Abraham Cahan was born July 7, 1860, in Podberezhye, now part of Lithuania but then part of the Russian empire, into a Orthodox Jewish family. His grandfather was a rabbi in Vidz, Vitebsk, his father a teacher of Hebrew language and the Talmud. The family, which was devoutly religious, moved in 1866 to Wilna (Vilnius), where the young Cahan received the usual Jewish preparatory education for the rabbinate. He, however, was attracted by secular knowledge and clandestinely studied the Russian language, ultimately prevailing on his parents to allow him to enter the Teachers Institute of Wilna, from which he was graduated in 1881. He was appointed teacher in a Jewish government school in Velizh, Vitebsk, in the same year.
On March 13, 1881, Tsar Alexander II was assassinated by terrorist members of the Socialist Revolutionary Party. Reprisals by the Russian state were quick and massive. A visit from the police prompted the young socialist schoolteacher to escape to the United States through emigration.
Cahan in America
Cahan arrived in New York City in June 1882. Cahan transferred his commitment to socialism to his new country, and he devoted all the time he could spare from work to the study and teaching of radical ideas to the Jewish working men of New York. Cahan joined the Socialist Labor Party of America writing articles on socialism and science, and translating literary works for the pages of its Yiddish language paper, the Arbeiter Zeitung ("Workers' News"). Cahan saw himself as an educator and enlightener of the impoverished Jewish working class of the city, "meeting them on their own ground and in their own language." Cahan's contribution to Yiddish-language socialist propaganda was massive, as before his arrival educated Jewish émigrés from the old Russian empire tended to speak Russian.

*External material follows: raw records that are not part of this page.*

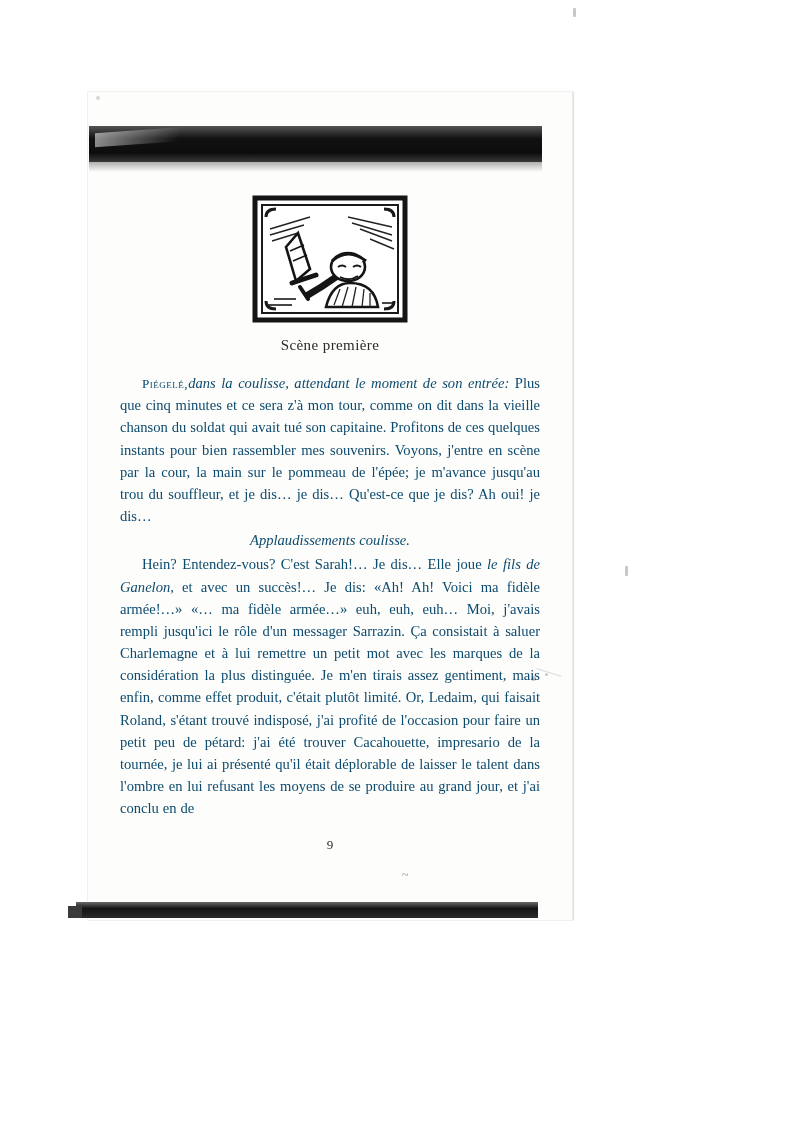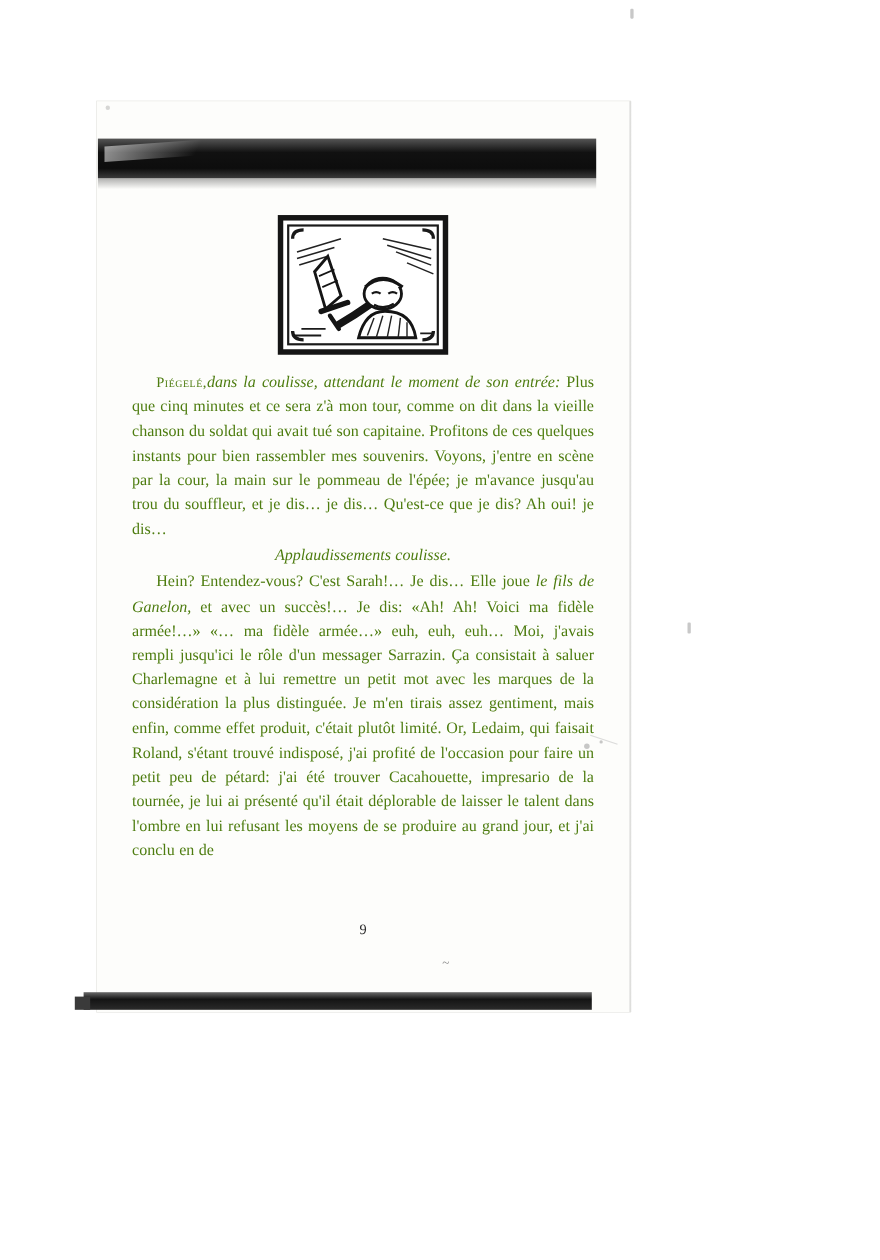--- a/index.html
+++ b/index.html
@@ -242,6 +242,7 @@
     </svg>
   </div>
 
+  <h2 id="scene-label">Scène première</h2>
 
   <p class="para"><span class="smallcaps">Piégelé,</span><span class="ital">dans la coulisse, attendant le moment de son entrée:</span><span> Plus que cinq minutes et ce sera z'à mon tour, comme on dit dans la vieille chanson du soldat qui avait tué son capitaine. Profitons de ces quelques instants pour bien rassembler mes souvenirs. Voyons, j'entre en scène par la cour, la main sur le pommeau de l'épée; je m'avance jusqu'au trou du souffleur, et je dis… je dis… Qu'est-ce que je dis? Ah oui! je dis…</span></p>
 

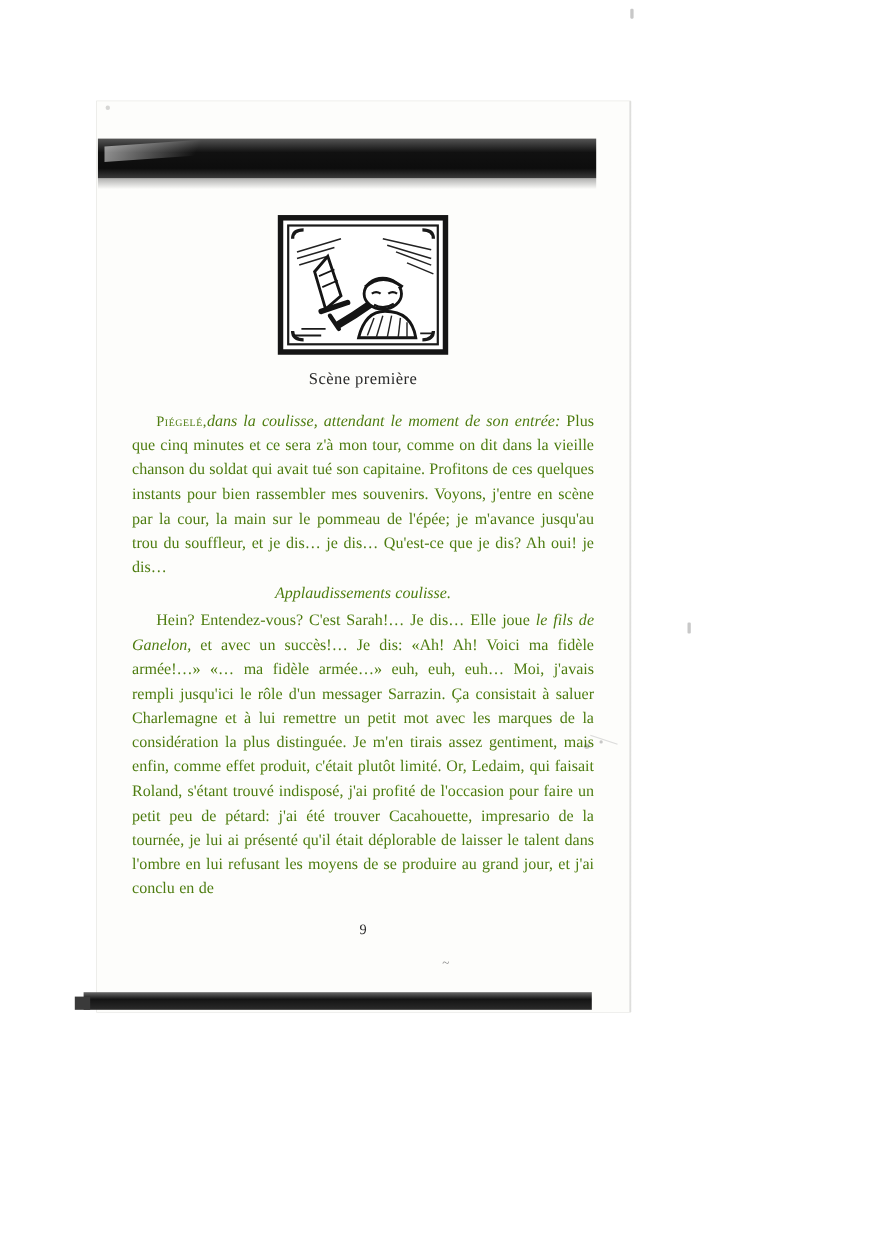--- a/index.html
+++ b/index.html
@@ -124,7 +124,7 @@
   .para {
     font-size: 14.6px;
     line-height: 1.52;
-    color: #4d7c0f;
+    color: #0c4a6e;
     text-align: justify;
     text-indent: 22px;
     margin: 0 0 1px 0;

Historian Gerald Sorin notes:
"As early as the summer of 1882, however, Abraham Cahan, in the United States only a very short time, challenged the Russian-speakers by pointing out that the Jewish workers did not understand the propaganda that the intellectuals were disseminating. It was proposed, almost as a lark, that Cahan lecture in Yiddish; and relatively quickly this so-called folk vernacular became the primary medium of communication. For some time, however, the consensus continued to be that Yiddish was strictly an expedient in the conduct of socialist activity and not a value in itself."
During his years of activity, Cahan was either originator, collaborator, or editor of almost all the earlier socialist periodicals published in that language in the United States.

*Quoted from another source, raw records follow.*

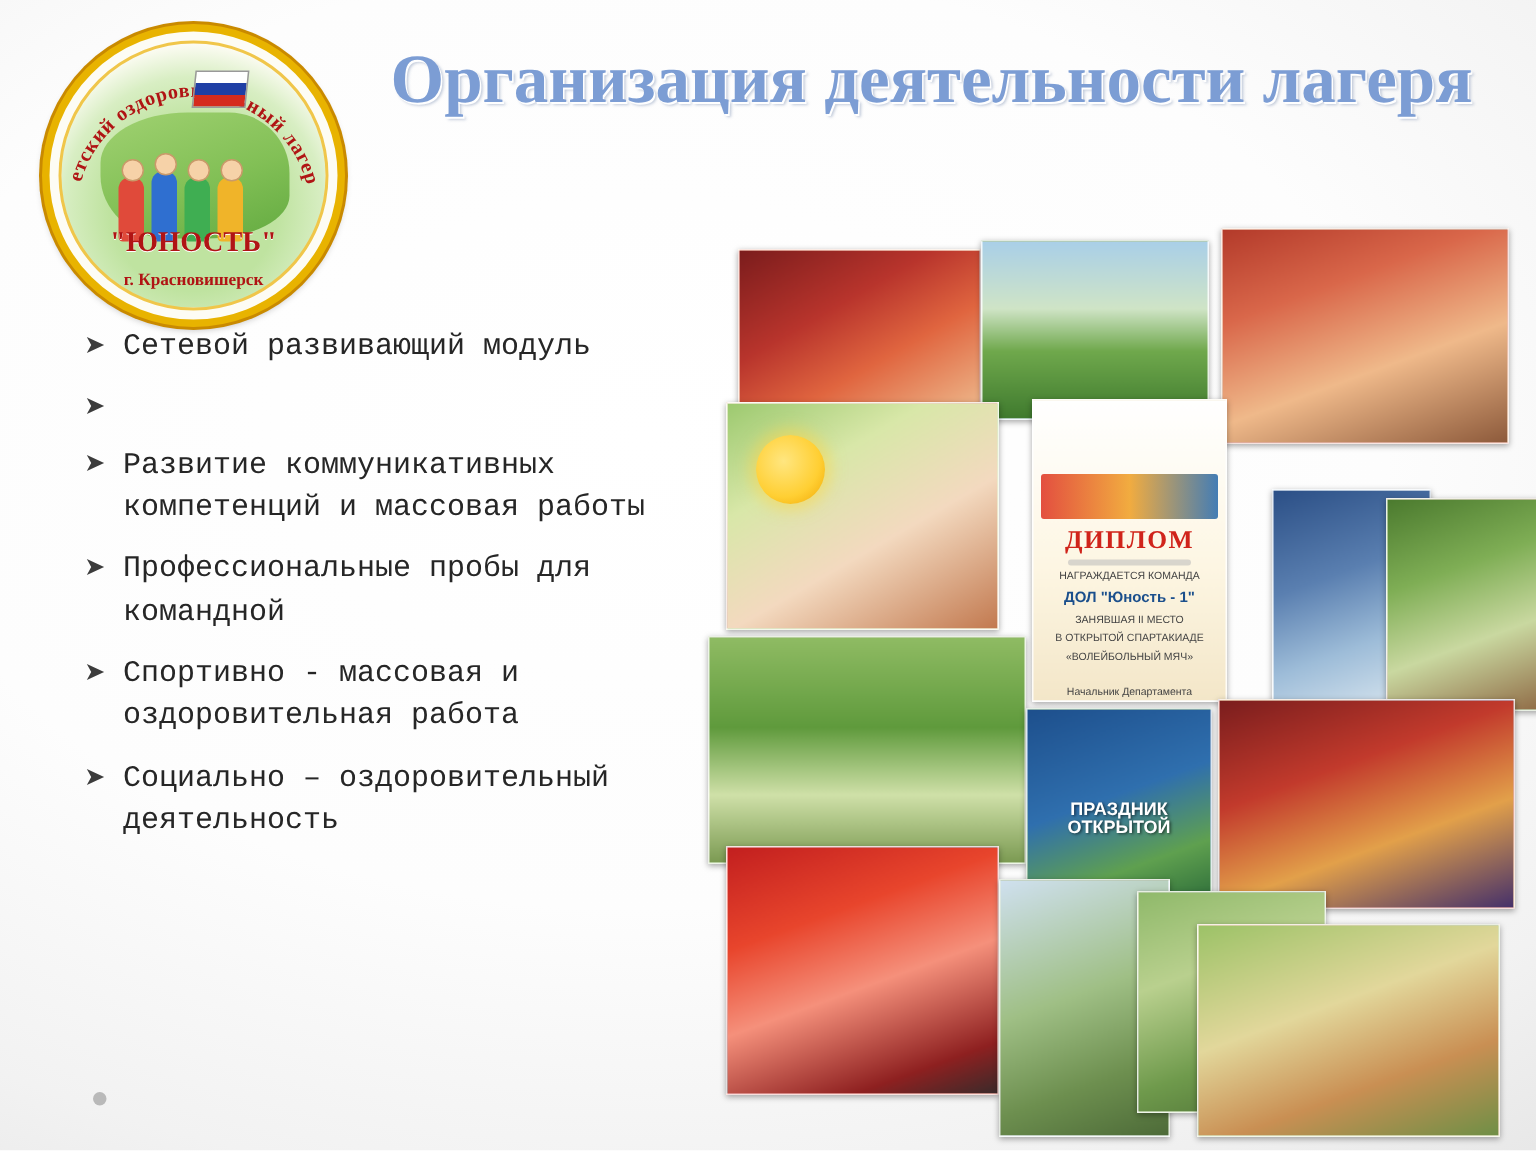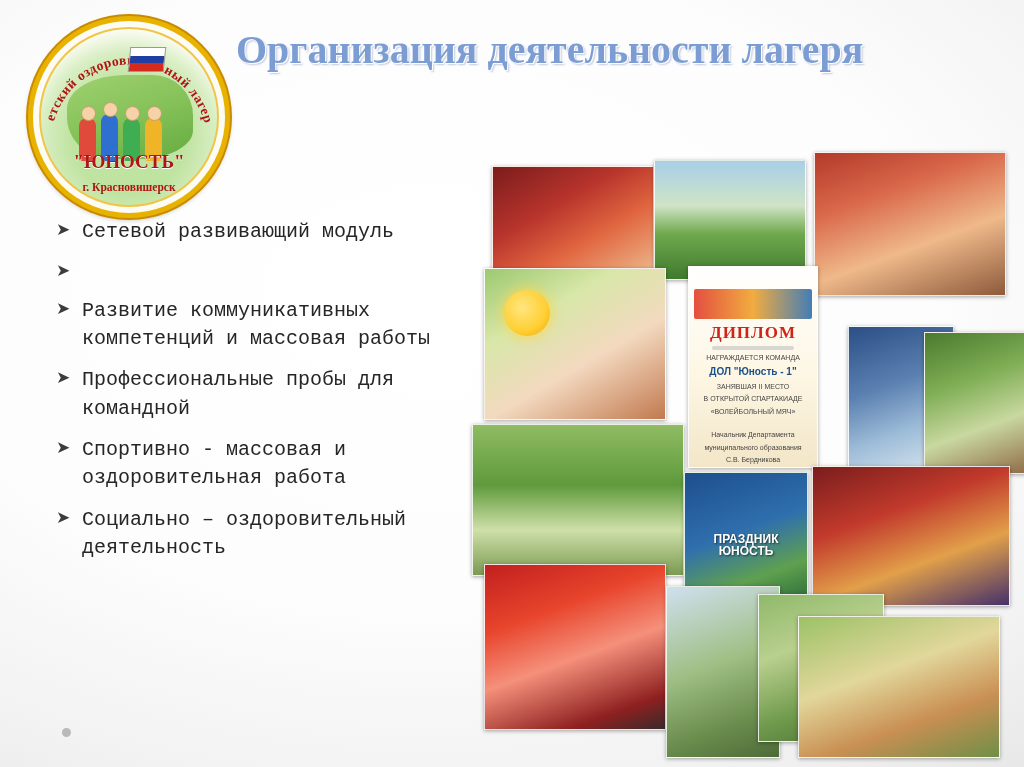--- a/index.html
+++ b/index.html
@@ -120,9 +120,10 @@
     left: 236px;
     top: 24px;
     width: 770px;
-    font-family: "Liberation Serif", serif;
-    font-weight: bold;
-    font-size: 40px;
+    text-align: center;
+    font-family: "Liberation Serif", serif;
+    font-weight: bold;
+    font-size: 46px;
     line-height: 1.28;
     color: #7c9dd4;
     text-shadow:

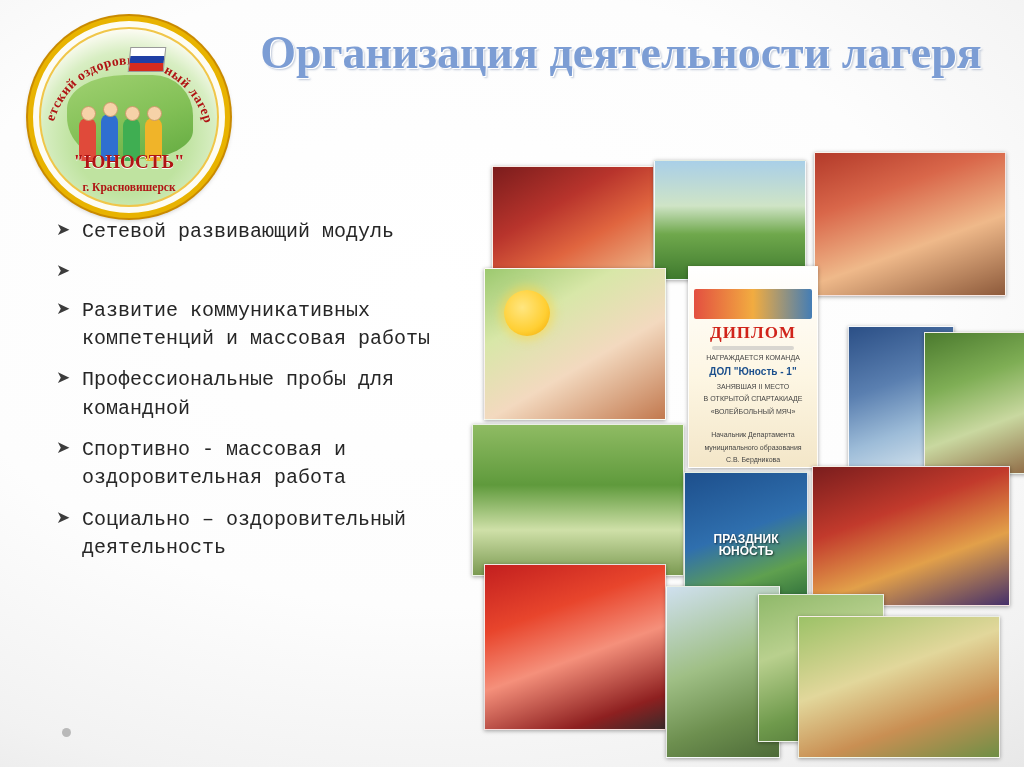--- a/index.html
+++ b/index.html
@@ -202,9 +202,10 @@
   .diploma-body {
     position: absolute;
     inset: 0;
-    padding: 22px 5px;
+    padding: 8px 5px;
     box-sizing: border-box;
     text-align: center;
+    margin-top: 41px;
   }
   .diploma-body .d-top {
     height: 30px;

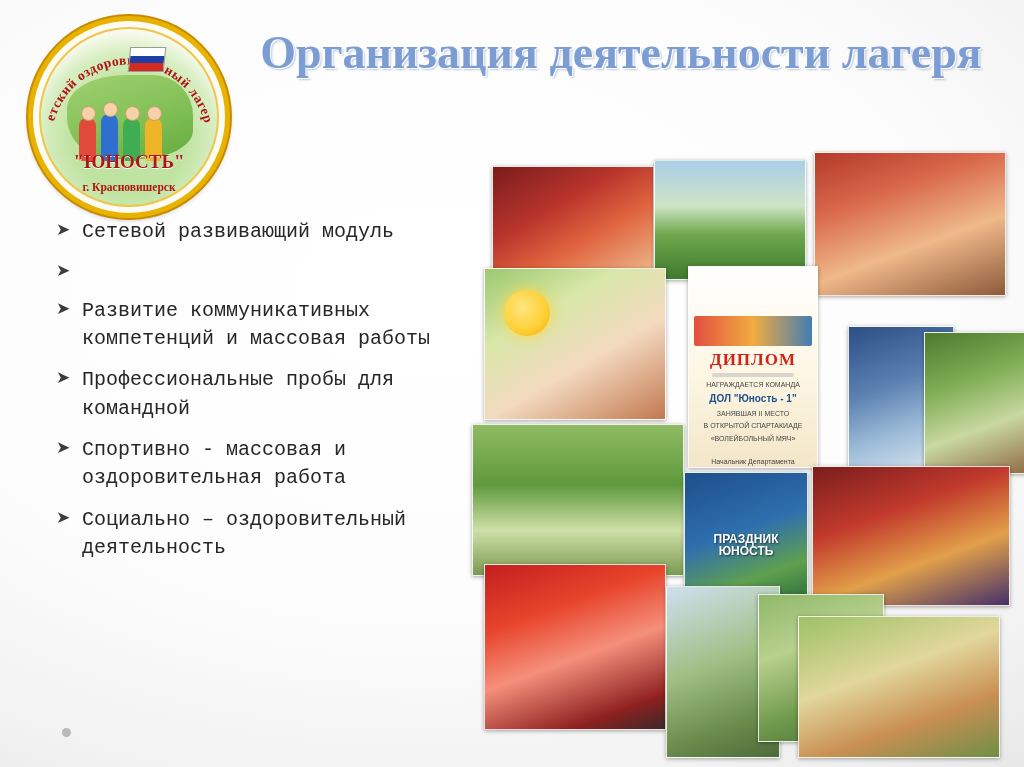--- a/index.html
+++ b/index.html
@@ -349,7 +349,7 @@
     <div class="photo p-berry" style="left:222px; top:326px; width:122px; height:130px;">
       <div class="berry-cap">
         <div>ПРАЗДНИК</div>
-        <div>ЮНОСТЬ</div>
+        <div>ОТКРЫТОЙ</div>
       </div>
     </div>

From 1903 until 1946, Cahan ran the Jewish Daily Forward (Forverts), a socialist Yiddish-language daily in New York. In 1906 he introduced an advice column named A Bintel Brief. As a rule, Cahan was one of the more temperate voices in the Socialist Party of America, respecting his readers' religious beliefs and preaching an increasingly moderate version of the socialist gospel as time progressed. By 1924 Forverts had over a quarter of a million readers, making it the most successful non-English-language newspaper in the U.S. and the leading Yiddish paper in the world.
Cahan quickly mastered the English language, and four years after his arrival in New York taught immigrants in one of the evening schools. Later he began to contribute articles to the Sun and other newspapers printed in English, and was for several years employed in a literary capacity by the Commercial Advertiser, where we was a regular contributor.
Cahan as Novelist
While his Yiddish writings are mostly confined to propaganda, his literary work in English is mainly descriptive; and he has few, if any, equals in the United States in depicting the life of the so-called "ghetto," where he lived and worked for more than 20 years. Cahan is regarded as having been one of America's preeminent Yiddish novelists, a language which was previously regarded as a somewhat uncultured jargon of the common folk.
His first novel, Yekl: A Tale of the New York Ghetto, was published in 1896. (In 1975 it would be released as the film, Hester Street). The graphic story of an Americanized Russo-Jewish immigrant, it attracted much attention and was favorably commented on by the press both in America and in England. W. D. Howells compared Cahan's work to that of Stephen Crane, and prophesied for him a successful literary future (The World, New York, July 26, 1896). Cahan's next work of fiction, The Imported Bridegroom, and Other Stories, published in 1898, was also well received and favorably noticed by the general press. Of his shorter publications, the article on the Russian Jews in the United States, which appeared in the Atlantic Monthly, July, 1898, deserves special mention. His other important work, The Rise of David Levinsky, was published in 1917. Cahan also wrote a 5-volume Yiddish-language autobiography, Bleter fun mayn Leben, the first three volumes of which were translated into English as The Education of Abraham Cahan.
Death and Legacy
Cahan died of congestive heart failure on August 31, 1951.